Extracted records
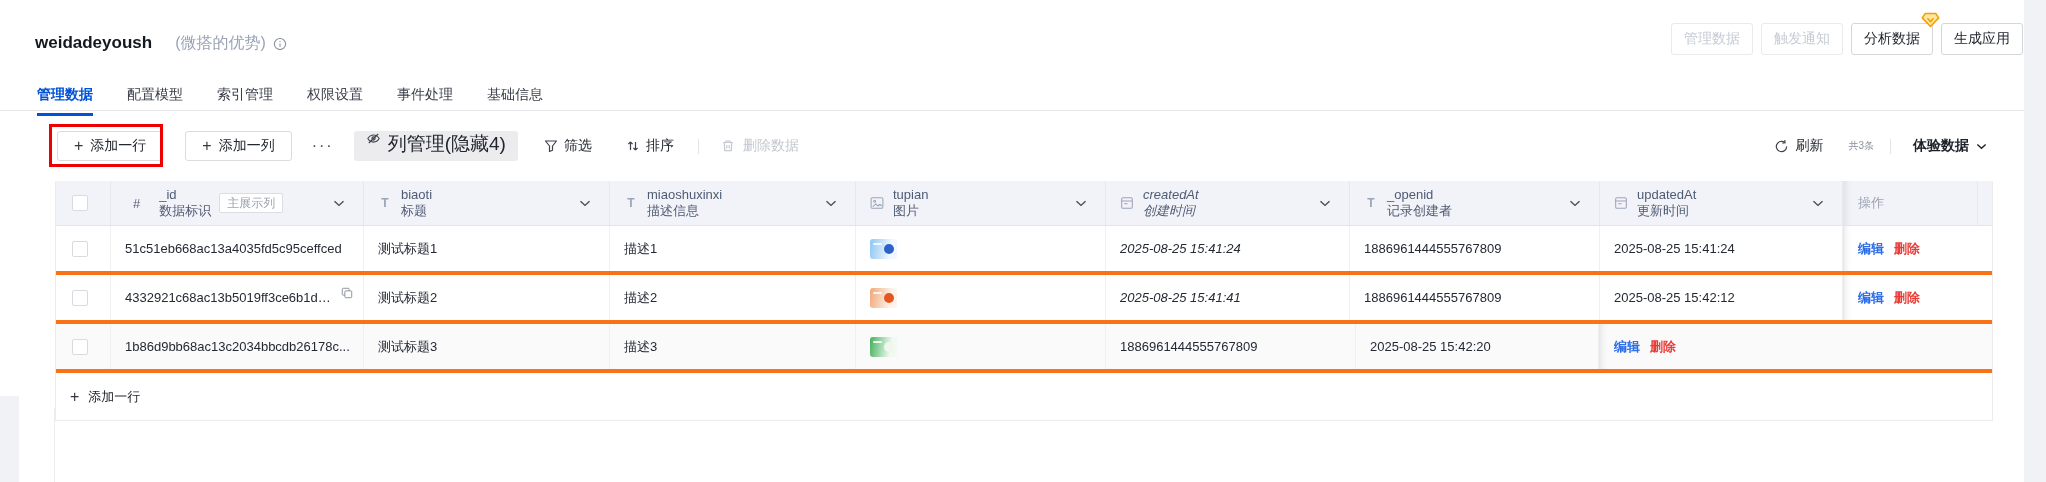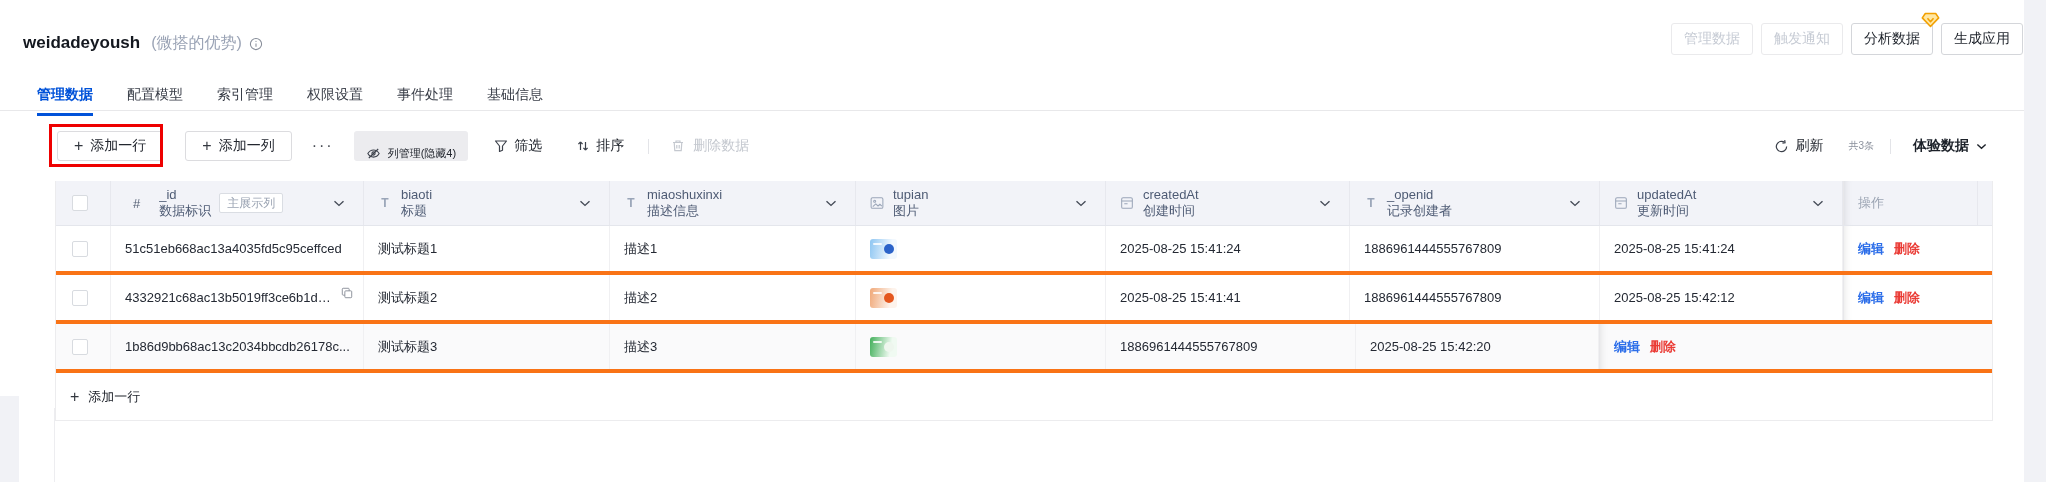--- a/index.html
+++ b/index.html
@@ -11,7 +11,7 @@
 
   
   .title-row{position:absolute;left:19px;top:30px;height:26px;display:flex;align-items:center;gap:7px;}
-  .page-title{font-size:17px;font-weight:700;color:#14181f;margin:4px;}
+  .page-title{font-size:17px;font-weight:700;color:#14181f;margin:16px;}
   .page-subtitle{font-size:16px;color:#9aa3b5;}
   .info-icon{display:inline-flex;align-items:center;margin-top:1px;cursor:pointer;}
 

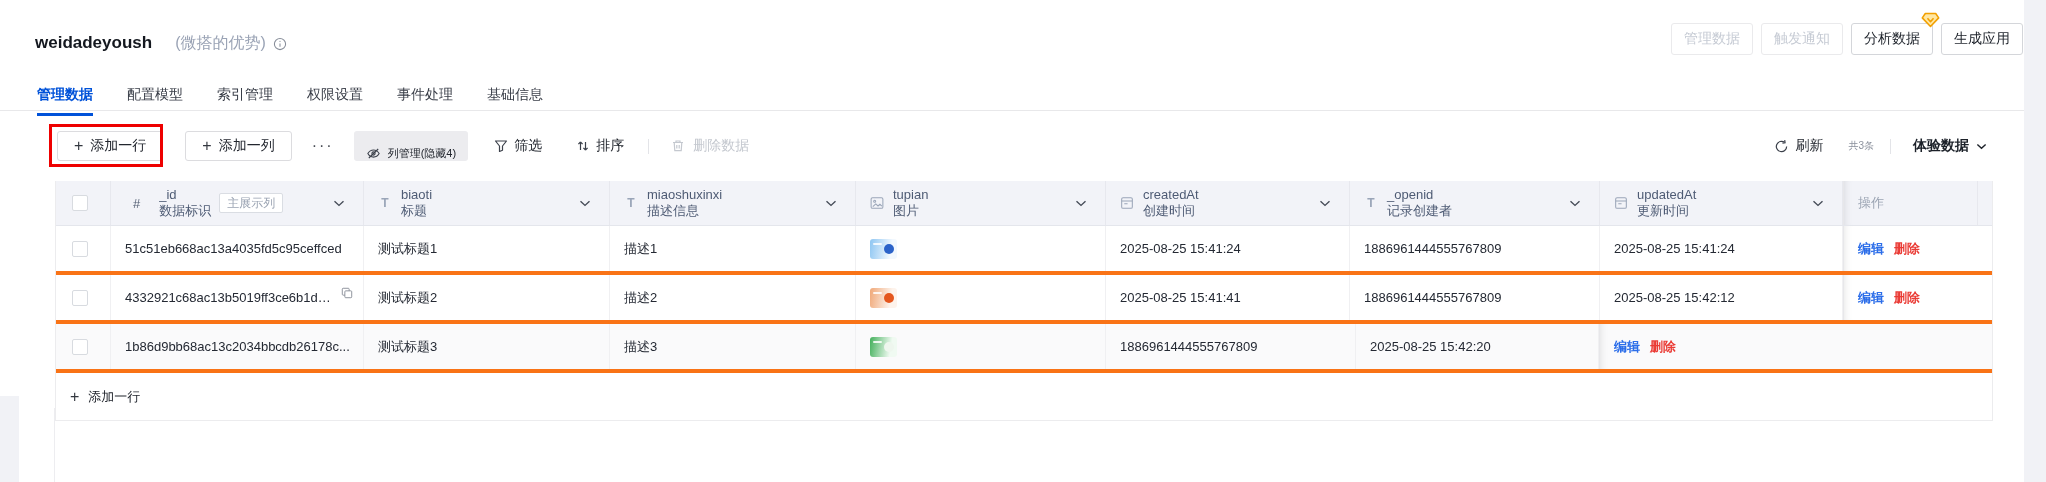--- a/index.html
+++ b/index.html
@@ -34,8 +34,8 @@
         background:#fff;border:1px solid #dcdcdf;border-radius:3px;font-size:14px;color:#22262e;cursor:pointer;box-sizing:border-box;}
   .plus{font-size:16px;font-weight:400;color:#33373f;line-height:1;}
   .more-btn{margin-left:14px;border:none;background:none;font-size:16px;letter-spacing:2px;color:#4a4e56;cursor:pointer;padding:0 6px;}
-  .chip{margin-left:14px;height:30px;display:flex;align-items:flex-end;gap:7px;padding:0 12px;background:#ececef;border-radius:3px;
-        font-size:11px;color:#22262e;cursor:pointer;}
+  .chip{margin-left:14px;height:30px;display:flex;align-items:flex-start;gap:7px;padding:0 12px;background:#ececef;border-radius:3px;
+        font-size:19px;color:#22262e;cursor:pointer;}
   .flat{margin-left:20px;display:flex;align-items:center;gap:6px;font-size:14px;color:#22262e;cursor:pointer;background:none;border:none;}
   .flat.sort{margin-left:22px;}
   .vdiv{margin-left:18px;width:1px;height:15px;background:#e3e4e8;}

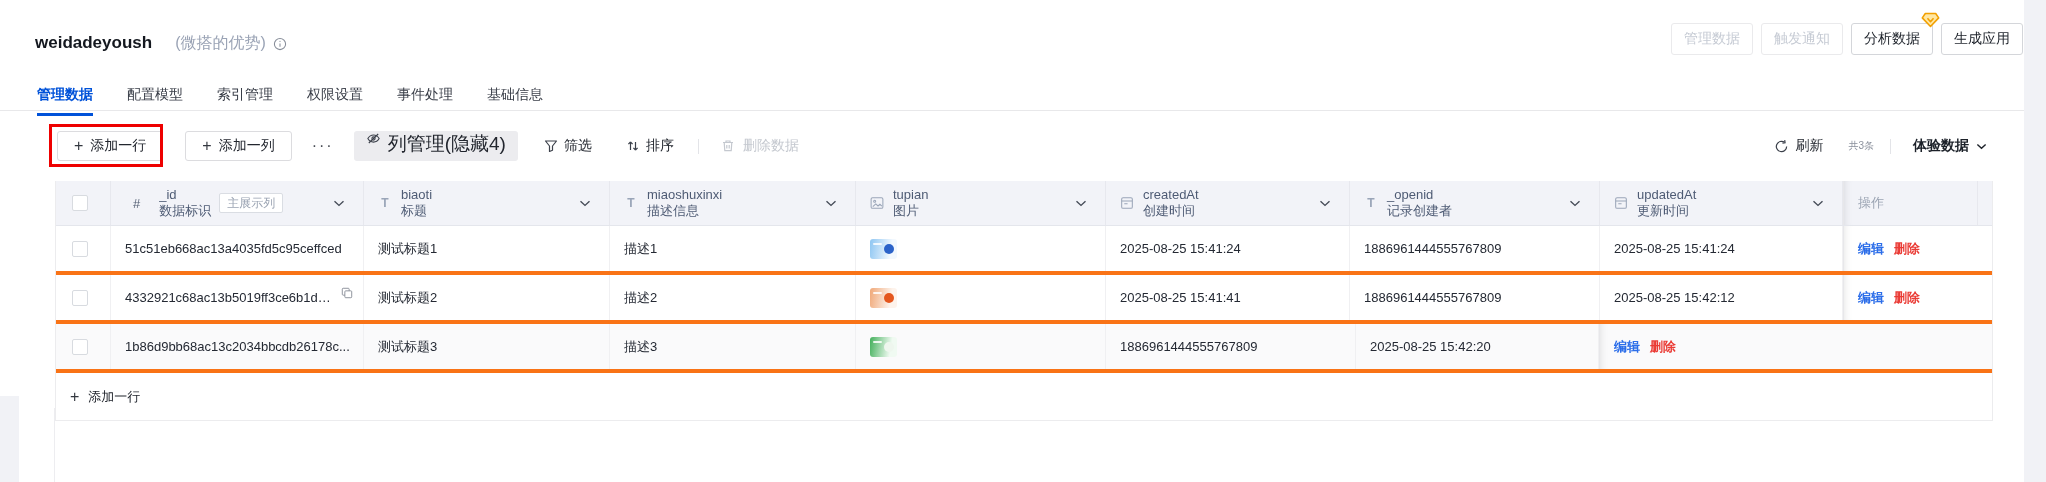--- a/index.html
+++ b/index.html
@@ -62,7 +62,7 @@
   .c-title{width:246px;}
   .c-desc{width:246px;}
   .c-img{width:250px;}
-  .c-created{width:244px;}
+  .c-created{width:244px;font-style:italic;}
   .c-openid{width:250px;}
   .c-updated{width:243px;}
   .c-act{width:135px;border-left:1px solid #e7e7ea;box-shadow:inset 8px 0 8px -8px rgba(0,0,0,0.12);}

--

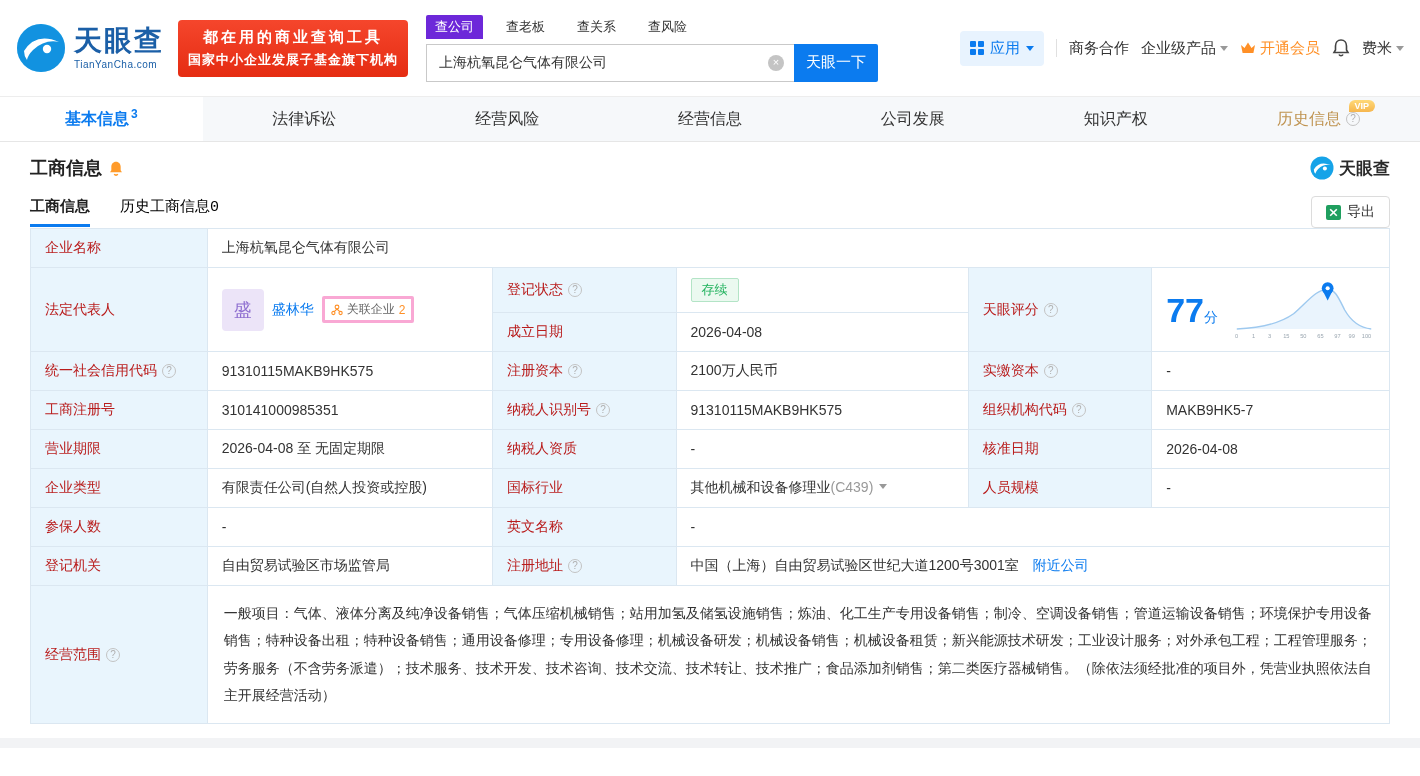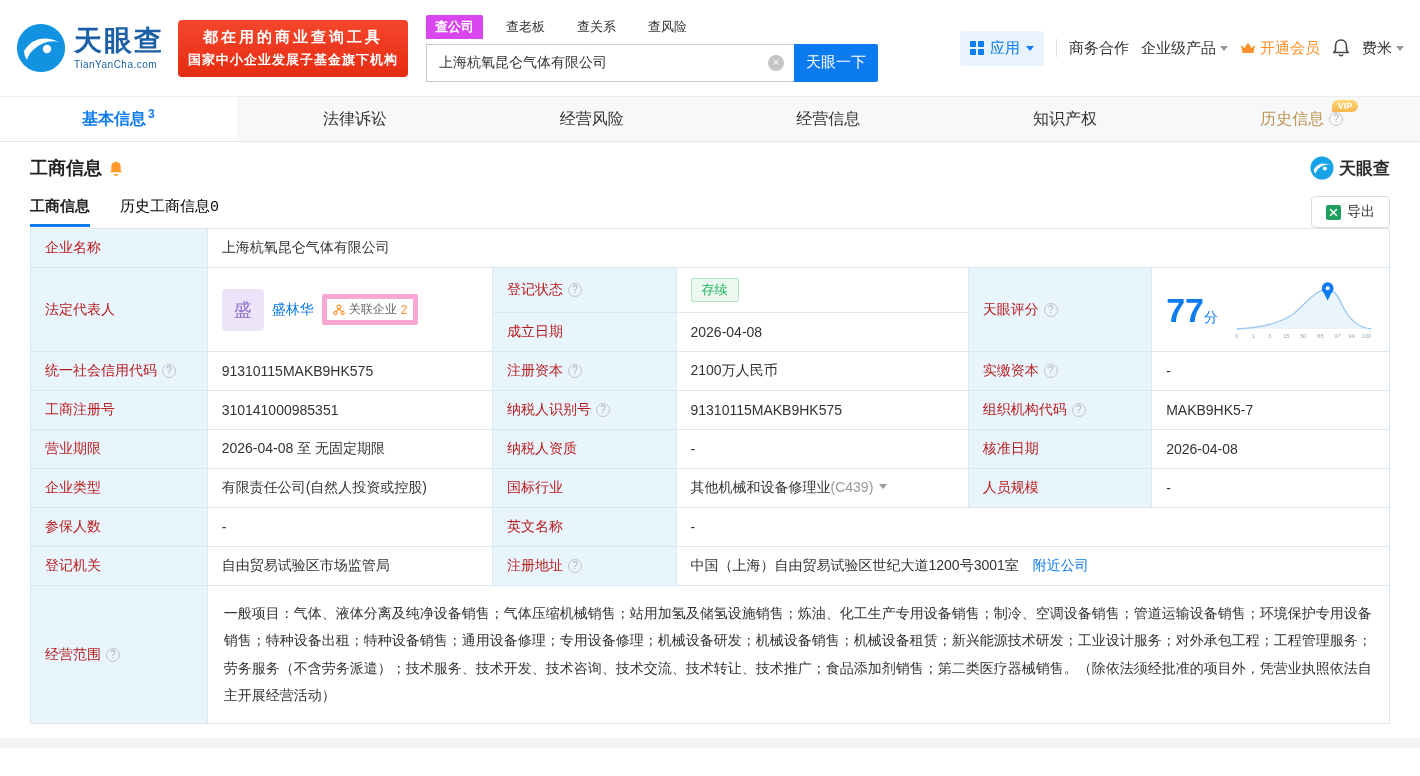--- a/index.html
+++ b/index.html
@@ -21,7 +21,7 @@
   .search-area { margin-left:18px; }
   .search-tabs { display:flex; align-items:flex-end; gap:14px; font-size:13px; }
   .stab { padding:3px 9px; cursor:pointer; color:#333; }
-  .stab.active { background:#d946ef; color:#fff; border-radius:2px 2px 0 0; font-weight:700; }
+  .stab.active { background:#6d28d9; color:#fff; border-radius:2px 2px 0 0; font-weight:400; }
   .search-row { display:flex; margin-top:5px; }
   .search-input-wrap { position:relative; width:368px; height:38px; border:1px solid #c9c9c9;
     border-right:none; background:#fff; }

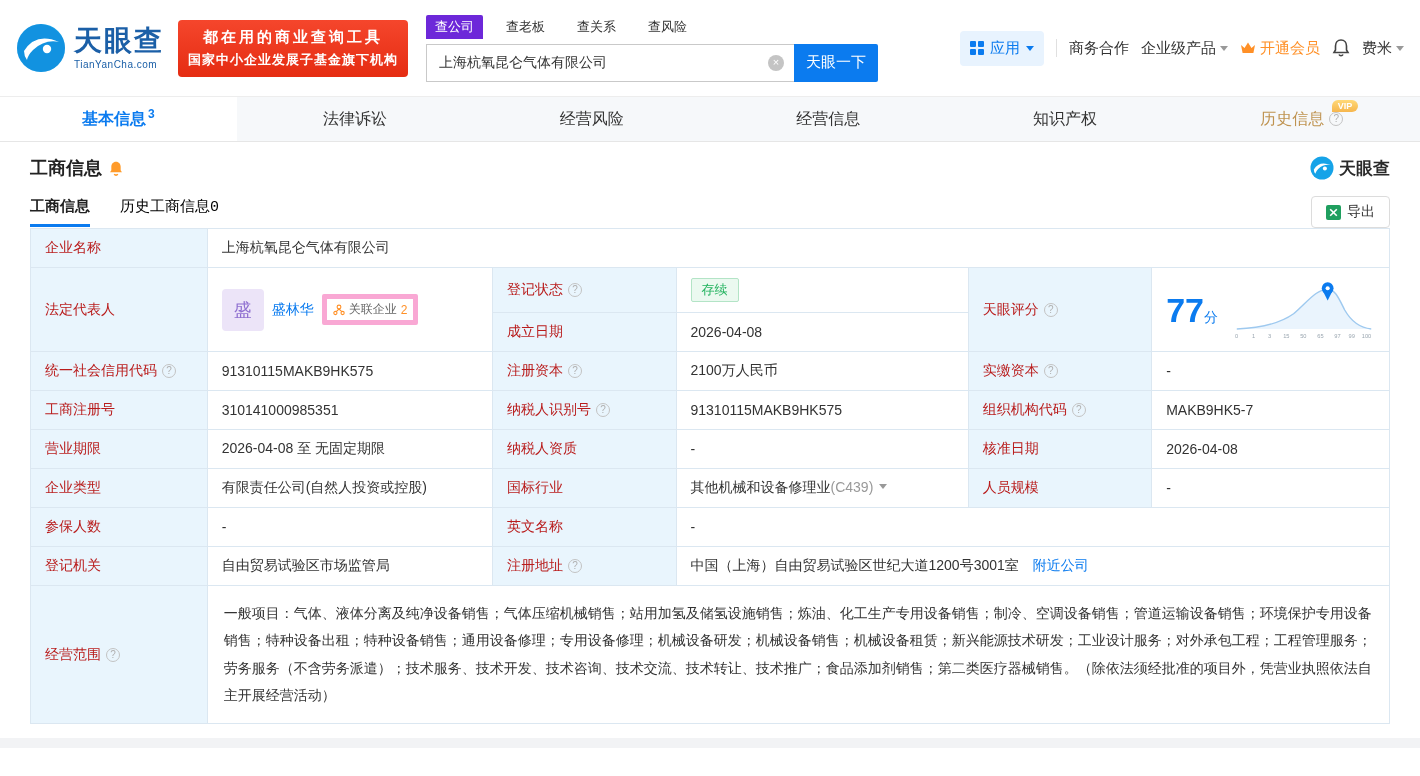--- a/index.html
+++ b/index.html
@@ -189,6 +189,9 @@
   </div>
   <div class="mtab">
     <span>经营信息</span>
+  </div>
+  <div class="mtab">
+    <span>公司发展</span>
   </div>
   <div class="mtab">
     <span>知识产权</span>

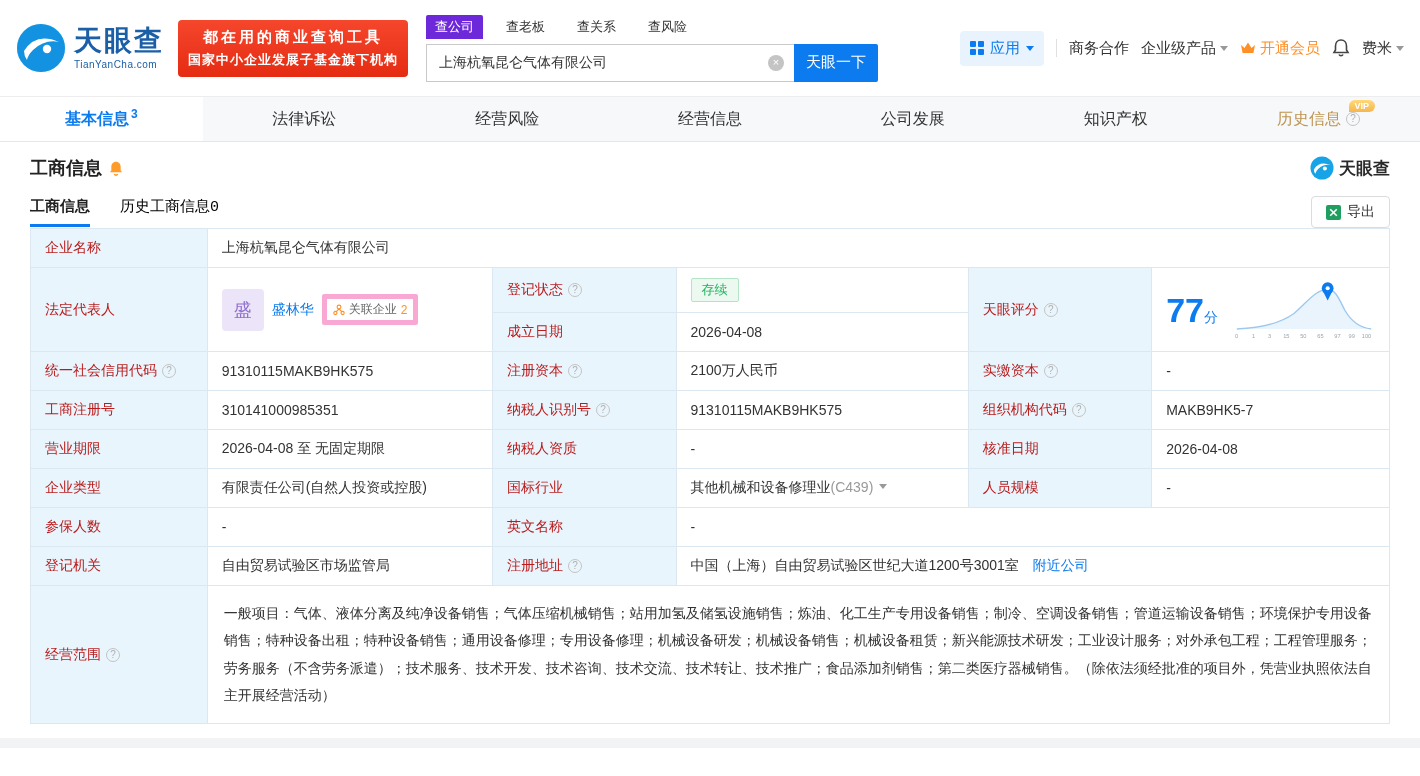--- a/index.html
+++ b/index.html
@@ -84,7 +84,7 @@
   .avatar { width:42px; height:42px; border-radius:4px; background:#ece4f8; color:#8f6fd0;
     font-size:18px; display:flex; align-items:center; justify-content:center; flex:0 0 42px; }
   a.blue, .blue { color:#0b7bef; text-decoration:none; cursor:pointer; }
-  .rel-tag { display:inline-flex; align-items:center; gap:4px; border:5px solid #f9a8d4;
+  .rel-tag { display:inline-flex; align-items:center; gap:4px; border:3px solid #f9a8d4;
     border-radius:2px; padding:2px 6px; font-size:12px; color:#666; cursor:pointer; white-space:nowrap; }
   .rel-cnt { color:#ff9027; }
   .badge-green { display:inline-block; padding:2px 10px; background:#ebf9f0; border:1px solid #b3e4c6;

Directions for this task:
From the data, list each line in which the string "chip" appears.

The answer:
-  .chip{margin-left:14px;height:30px;display:flex;align-items:flex-end;gap:7px;padding:0 12px;background:#ececef;border-radius:3px;
+  .chip{margin-left:14px;height:30px;display:flex;align-items:flex-start;gap:7px;padding:0 12px;background:#ececef;border-radius:3px;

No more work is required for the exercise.